:: WORKING DATA
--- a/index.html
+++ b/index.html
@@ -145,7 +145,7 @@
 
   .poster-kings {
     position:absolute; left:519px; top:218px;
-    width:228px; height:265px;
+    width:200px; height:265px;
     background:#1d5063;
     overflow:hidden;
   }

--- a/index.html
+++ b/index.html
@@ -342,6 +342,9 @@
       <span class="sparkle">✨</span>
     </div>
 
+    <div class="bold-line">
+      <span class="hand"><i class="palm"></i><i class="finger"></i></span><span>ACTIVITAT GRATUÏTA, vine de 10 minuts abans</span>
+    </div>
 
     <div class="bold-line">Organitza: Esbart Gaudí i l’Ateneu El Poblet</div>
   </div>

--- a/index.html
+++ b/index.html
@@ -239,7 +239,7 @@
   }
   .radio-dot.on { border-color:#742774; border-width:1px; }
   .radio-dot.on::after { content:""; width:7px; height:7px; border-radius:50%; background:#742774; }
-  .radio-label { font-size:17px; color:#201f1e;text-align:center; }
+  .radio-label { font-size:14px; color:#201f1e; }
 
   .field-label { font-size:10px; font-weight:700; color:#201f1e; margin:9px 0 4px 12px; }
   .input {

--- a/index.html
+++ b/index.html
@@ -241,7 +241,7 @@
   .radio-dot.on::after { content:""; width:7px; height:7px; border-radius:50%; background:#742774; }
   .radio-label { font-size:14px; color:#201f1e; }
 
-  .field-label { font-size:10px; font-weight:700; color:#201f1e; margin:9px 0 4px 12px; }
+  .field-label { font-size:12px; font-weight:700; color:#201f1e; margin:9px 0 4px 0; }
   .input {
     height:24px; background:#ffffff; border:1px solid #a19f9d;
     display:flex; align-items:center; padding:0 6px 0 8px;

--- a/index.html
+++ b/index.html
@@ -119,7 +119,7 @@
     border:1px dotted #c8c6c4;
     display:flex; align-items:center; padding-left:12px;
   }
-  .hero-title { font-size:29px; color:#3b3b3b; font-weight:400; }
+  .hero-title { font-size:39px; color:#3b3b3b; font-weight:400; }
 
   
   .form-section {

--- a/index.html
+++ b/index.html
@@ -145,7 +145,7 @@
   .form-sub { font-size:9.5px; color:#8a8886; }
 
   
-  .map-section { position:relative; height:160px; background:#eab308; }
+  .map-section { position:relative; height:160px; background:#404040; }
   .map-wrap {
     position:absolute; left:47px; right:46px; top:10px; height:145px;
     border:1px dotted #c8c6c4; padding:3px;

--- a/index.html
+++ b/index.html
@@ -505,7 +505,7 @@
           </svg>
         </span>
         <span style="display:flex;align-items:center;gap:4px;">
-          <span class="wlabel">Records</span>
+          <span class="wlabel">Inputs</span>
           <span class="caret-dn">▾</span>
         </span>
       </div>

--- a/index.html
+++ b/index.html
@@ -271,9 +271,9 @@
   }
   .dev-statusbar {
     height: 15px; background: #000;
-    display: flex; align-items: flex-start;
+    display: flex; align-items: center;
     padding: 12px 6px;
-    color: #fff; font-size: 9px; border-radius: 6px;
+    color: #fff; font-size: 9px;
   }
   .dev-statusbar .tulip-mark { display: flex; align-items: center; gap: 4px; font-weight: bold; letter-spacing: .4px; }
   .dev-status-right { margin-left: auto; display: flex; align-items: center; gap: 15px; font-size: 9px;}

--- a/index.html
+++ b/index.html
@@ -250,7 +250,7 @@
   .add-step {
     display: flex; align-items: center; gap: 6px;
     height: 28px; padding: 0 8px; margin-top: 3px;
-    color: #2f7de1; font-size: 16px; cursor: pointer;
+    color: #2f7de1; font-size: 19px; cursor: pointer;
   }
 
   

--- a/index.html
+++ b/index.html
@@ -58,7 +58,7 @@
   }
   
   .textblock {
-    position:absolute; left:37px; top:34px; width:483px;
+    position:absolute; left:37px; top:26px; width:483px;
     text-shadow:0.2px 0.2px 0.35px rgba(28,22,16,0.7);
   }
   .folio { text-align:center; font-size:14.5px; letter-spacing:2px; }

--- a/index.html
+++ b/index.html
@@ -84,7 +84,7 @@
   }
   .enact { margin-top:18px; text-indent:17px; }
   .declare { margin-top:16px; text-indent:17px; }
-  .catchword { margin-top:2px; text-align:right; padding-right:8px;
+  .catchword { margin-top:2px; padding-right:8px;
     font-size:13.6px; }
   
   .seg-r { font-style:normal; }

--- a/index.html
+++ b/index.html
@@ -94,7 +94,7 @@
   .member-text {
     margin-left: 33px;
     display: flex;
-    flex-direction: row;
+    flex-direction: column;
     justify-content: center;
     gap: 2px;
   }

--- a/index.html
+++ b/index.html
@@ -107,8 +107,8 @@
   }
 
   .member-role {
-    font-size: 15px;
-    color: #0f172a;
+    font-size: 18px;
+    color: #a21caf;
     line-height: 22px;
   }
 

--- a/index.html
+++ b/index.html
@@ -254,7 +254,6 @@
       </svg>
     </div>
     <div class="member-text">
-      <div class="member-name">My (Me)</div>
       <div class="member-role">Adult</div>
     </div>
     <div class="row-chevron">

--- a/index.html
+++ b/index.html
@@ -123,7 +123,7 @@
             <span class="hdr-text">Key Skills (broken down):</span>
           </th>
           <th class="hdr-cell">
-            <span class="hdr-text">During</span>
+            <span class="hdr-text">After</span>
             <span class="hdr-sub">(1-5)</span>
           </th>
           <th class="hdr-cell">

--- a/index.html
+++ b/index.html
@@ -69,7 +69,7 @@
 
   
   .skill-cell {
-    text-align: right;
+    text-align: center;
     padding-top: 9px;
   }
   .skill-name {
::::
**PROBLEM REQUIREMENTS:** Could you copy out every line in the listing where the word "style" appears?

**RESPONSE:**
         <span style="display:flex;align-items:center;gap:4px;">
   .seg-r { font-style:normal; }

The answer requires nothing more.